▶ _Records for the task_:
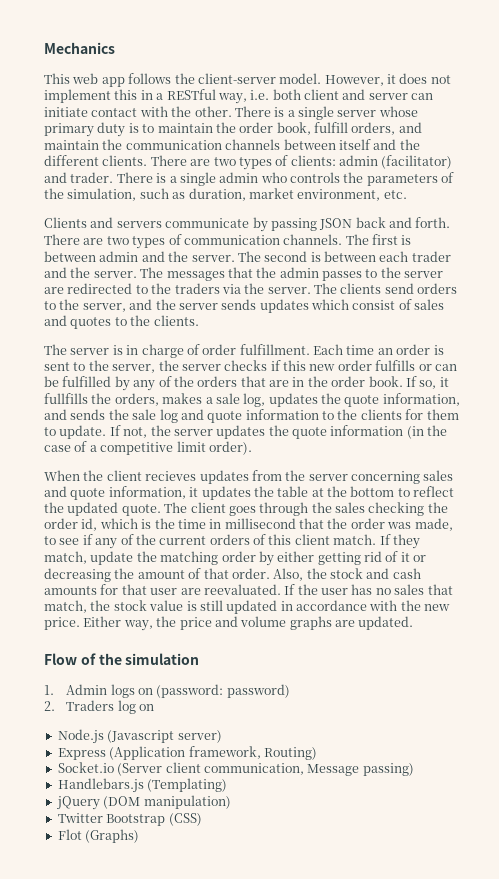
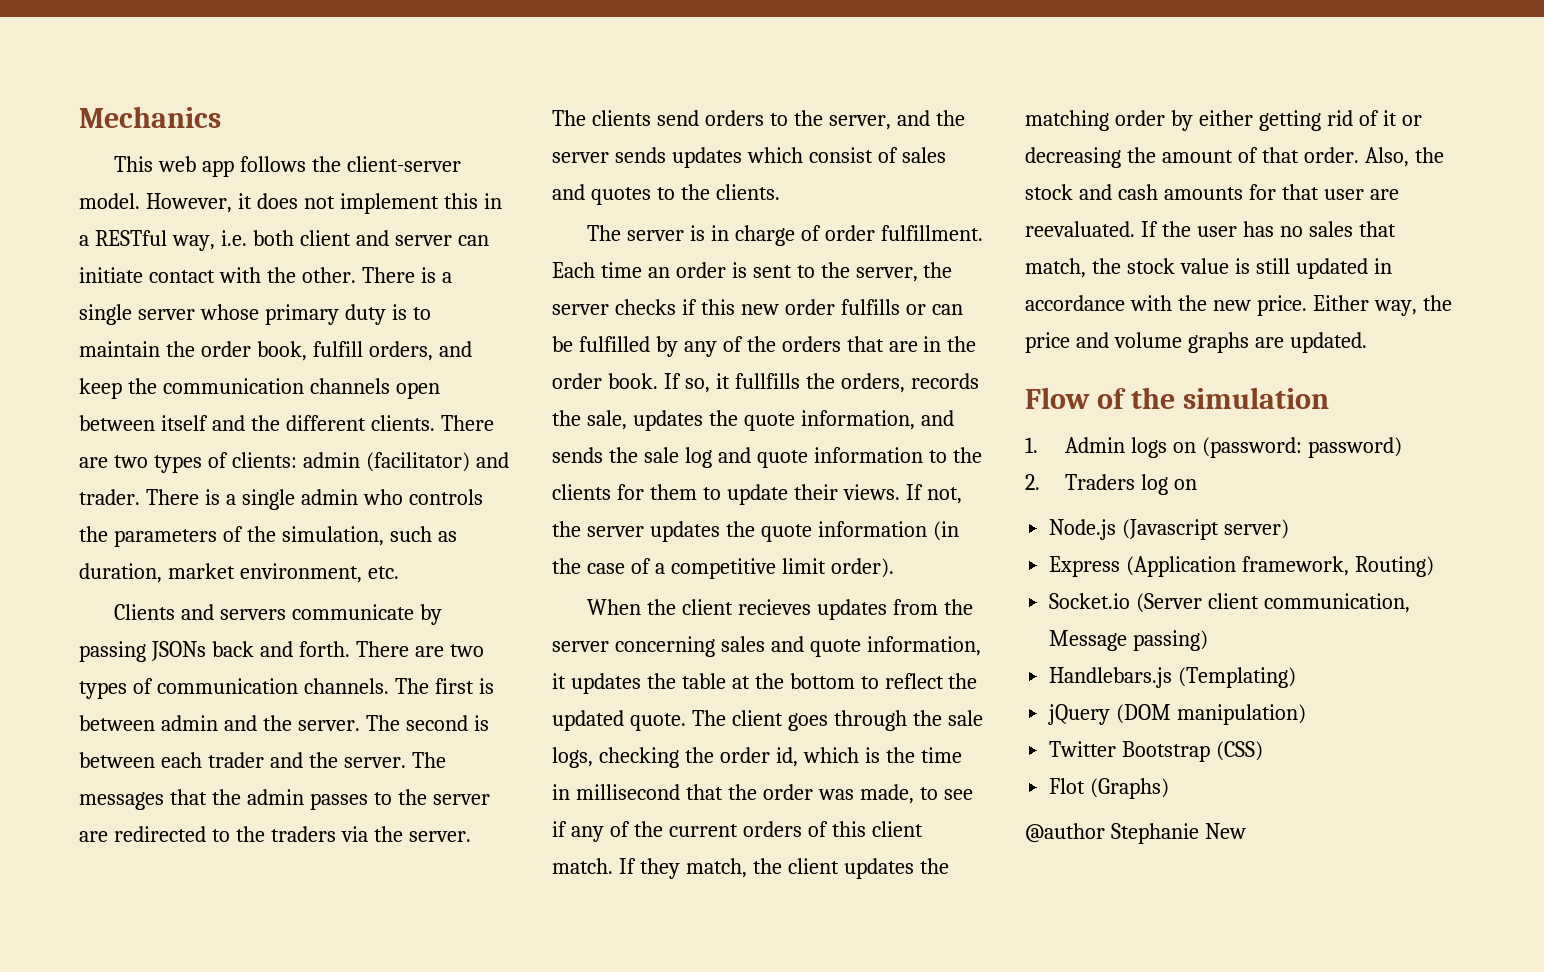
[44,140,99,150] maintain -> [79,378,122,399] keep
(281, 144) none -> [395,382,440,399] open
[319,218,353,230] JSON -> [150,641,206,661] JSONs
[162,393,266,407] makes a sale log, -> [910,373,979,389] [552,410,627,430] records the sale,
[59,425,107,439] update. -> [726,484,900,505] update their views.
[335,502,365,513] sales -> [947,710,983,726] [552,747,593,768] sale logs,
[90,551,134,565] update -> [752,858,914,879] the client updates
(140, 836) none -> [1025,823,1246,844] // @author Stephanie New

▶ _Exercise description_: Leave the images out. Set down all of the material above exactly.

▶ _Response area_:
[44,140,99,150] maintain -> [79,378,122,399] keep
(281, 144) none -> [395,382,440,399] open
[319,218,353,230] JSON -> [150,641,206,661] JSONs
[162,393,266,407] makes a sale log, -> [910,373,979,389] [552,410,627,430] records the sale,
[59,425,107,439] update. -> [726,484,900,505] update their views.
[335,502,365,513] sales -> [947,710,983,726] [552,747,593,768] sale logs,
[90,551,134,565] update -> [752,858,914,879] the client updates
(140, 836) none -> [1025,823,1246,844] // @author Stephanie New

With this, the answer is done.